Dataset extract Block Start

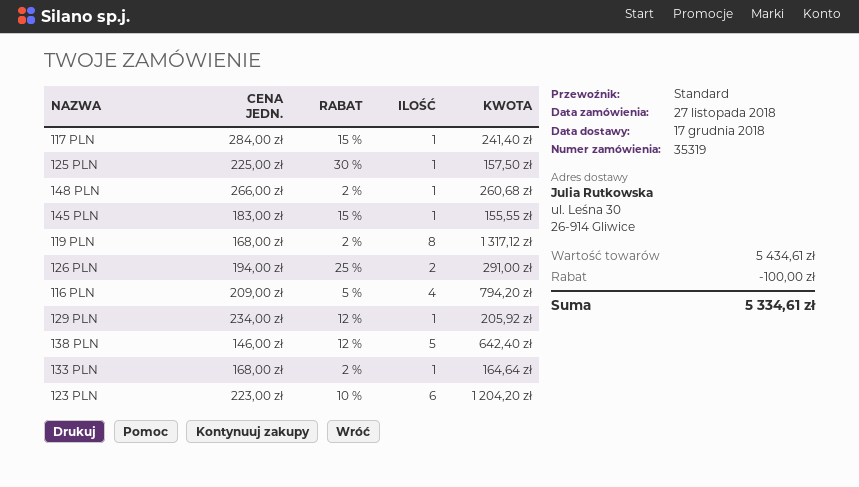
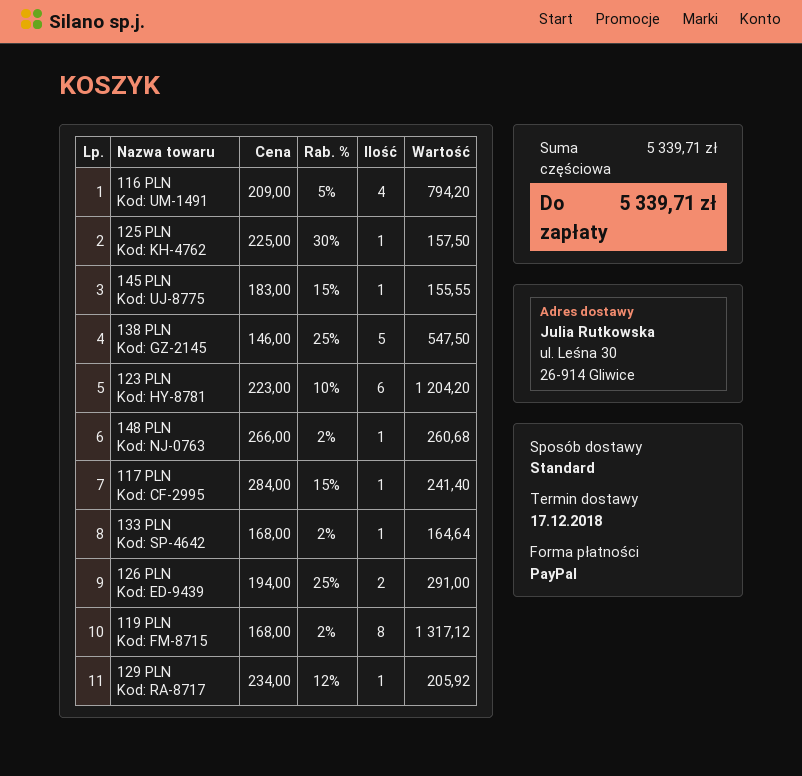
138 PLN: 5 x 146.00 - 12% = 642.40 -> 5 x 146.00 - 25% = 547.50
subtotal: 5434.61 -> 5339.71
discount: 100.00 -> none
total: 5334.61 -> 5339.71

Dataset extract Block End
Dataset extract Block Start

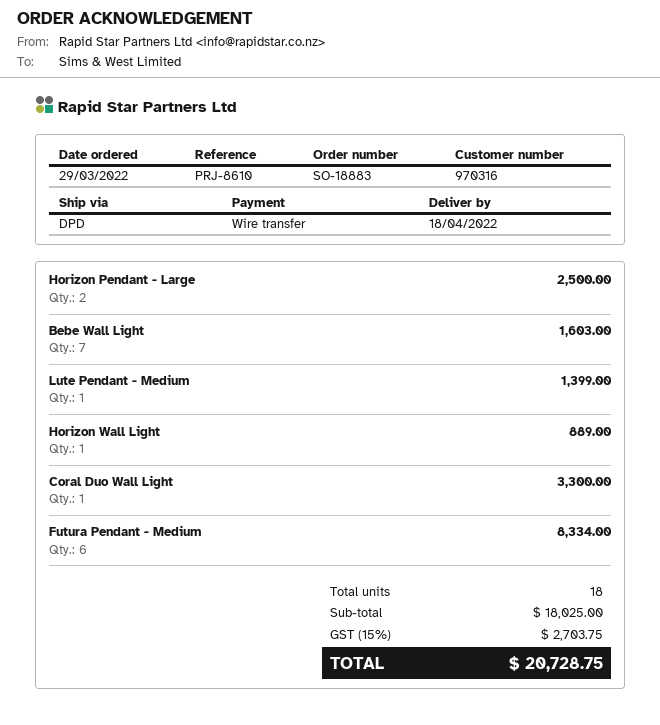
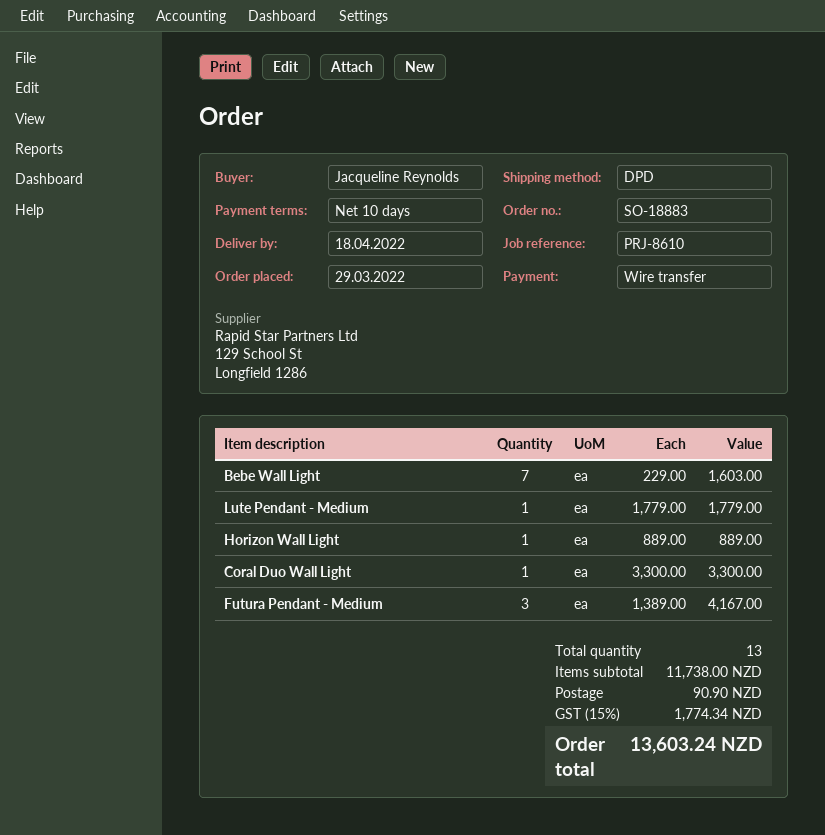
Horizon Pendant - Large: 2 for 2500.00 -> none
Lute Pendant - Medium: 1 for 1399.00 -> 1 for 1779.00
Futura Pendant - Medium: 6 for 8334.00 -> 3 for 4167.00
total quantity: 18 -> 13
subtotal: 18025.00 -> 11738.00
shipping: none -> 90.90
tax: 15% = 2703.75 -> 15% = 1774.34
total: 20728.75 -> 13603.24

Dataset extract Block End

**Your task:** In the entries above, copy each line that contains the string "subtotal".

**Reply to the task:**
subtotal: 5434.61 -> 5339.71
subtotal: 18025.00 -> 11738.00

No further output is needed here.